Je ne suis pas en train de dire qu'elles ne se posent pas, je ne suis pas en train de dire qu'elles n'appellent pas à une discussion et à un traitement. Mais elles n'interviennent pas dans ce cadre.

Q - Vous voulez dire que les relations entre les pays du Nord et du Sud de la Méditerranée ne sont pas liées à des questions de circulation ?

R - Je n'ai pas dis ça, vous ne m'aviez pas dit cela donc je n'ai pas répondu cela non plus.

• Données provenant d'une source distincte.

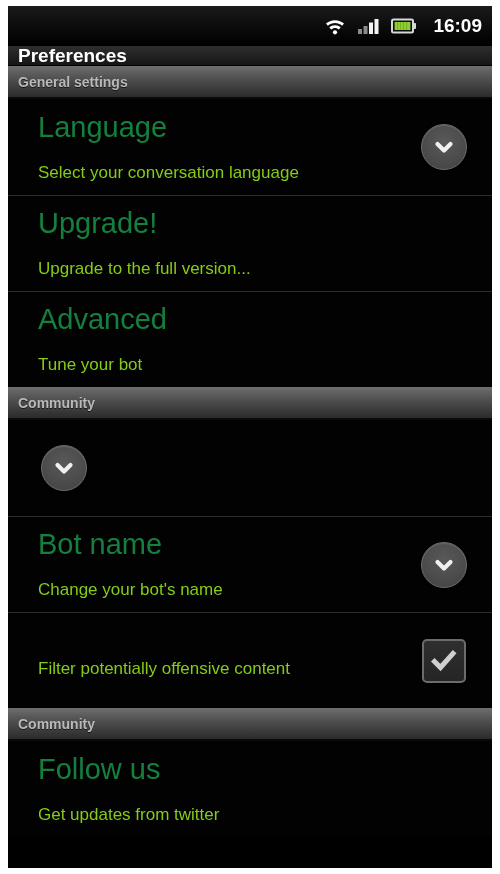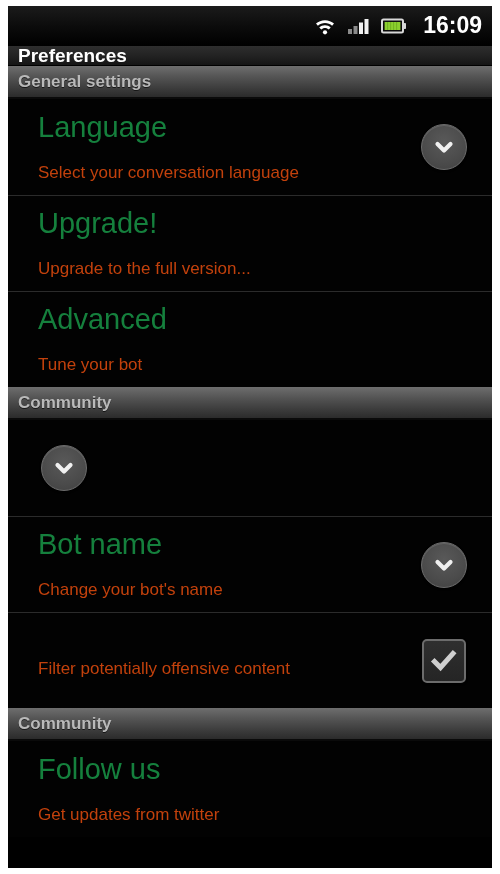--- a/index.html
+++ b/index.html
@@ -39,21 +39,21 @@
     box-sizing: border-box;
     border-bottom: 1px solid #000;
   }
   .status-icons {
     display: flex;
     align-items: center;
     gap: 10px;
   }
   .clock {
     color: #ffffff;
-    font-size: 23px;
+    font-size: 19px;
     font-weight: bold;
     letter-spacing: 0px;
     margin-left: 6px;
     line-height: 1;
   }
 
   
   .wifi-icon { width: 24px; height: 20px; display:block; }
   
   .signal-icon { width: 24px; height: 20px; display:block; }
@@ -86,21 +86,21 @@
     height: 33px;
     background: linear-gradient(to bottom, #6e6e6e 0%, #545454 35%, #3a3a3a 75%, #2b2b2b 100%);
     border-bottom: 2px solid #0a0a0a;
     display: flex;
     align-items: center;
     padding-left: 10px;
     box-sizing: border-box;
   }
   .section-header .section-label {
     color: #b9b9b9;
-    font-size: 17px;
+    font-size: 14px;
     font-weight: bold;
     text-shadow: 0 1px 0 rgba(0,0,0,0.6);
   }
 
   .pref-row {
     position: relative;
     background: #020202;
     border-top: 1px solid #2b2b2b;
     display: flex;
     align-items: center;
@@ -115,21 +115,21 @@
     min-width: 0;
   }
   .pref-title {
     color: #15803d;
     font-size: 29px;
     line-height: 34px;
     font-weight: normal;
     white-space: nowrap;
   }
   .pref-summary {
-    color: #c2410c;
+    color: #84cc16;
     font-size: 17px;
     line-height: 24px;
     margin-top: 17px;
     white-space: nowrap;
   }
 
   .widget-slot {
     flex: 0 0 auto;
     width: 52px;
     display: flex;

Je sais bien que c'est une des composantes naturellement, mais je pense qu'il y a une erreur d'interprétation à propos de ce Forum. Encore une fois la force de ce type de rencontre et si vous regardez la plupart des sommets dans le monde, il n'y en pas tellement de ce type, la force de ce Forum c'est de pouvoir rencontrer des pays, donc des pays de l'Europe du Sud, des pays de la rive Sud de la Méditerranée et de se parler très directement de toutes les questions du moment, politique, diplomatique, économique, de personnes, de sécurité, sans tabou.
Cela, c'est très important parce qu'on se dit des choses, on entend des choses et on apporte des explications qui ne peuvent être données ou échangées dans aucune autre enceinte, si vous faites le tour des différents types d'enceintes qui existent et qui traitent des problèmes communs à la Méditerranée.

Après il faut que cela ait un prolongement naturellement, un prolongement qui va être apporté soit dans des relations institutionnelles comme par exemple entre l'Union européenne et les pays avec lesquels elle a des accords de tel ou tel type, soit dans le cadre des relations bilatérales. Donc nous savons bien que la question Nord-Sud ou la question méditerranéenne dans le cas d'espèce qui nous occupe, ce n'est pas une abstraction puisque justement nous voulons nous donner des débouchés concrets, mais ce n'est pas ce que nous avons fait pendant ces deux demi-journées. Donc, cela dépend de la suite. Je vous invite donc à reporter votre question à des circonstances plus adaptées où nous aurons traité, par exemple sur un plan bilatéral, de ce problème.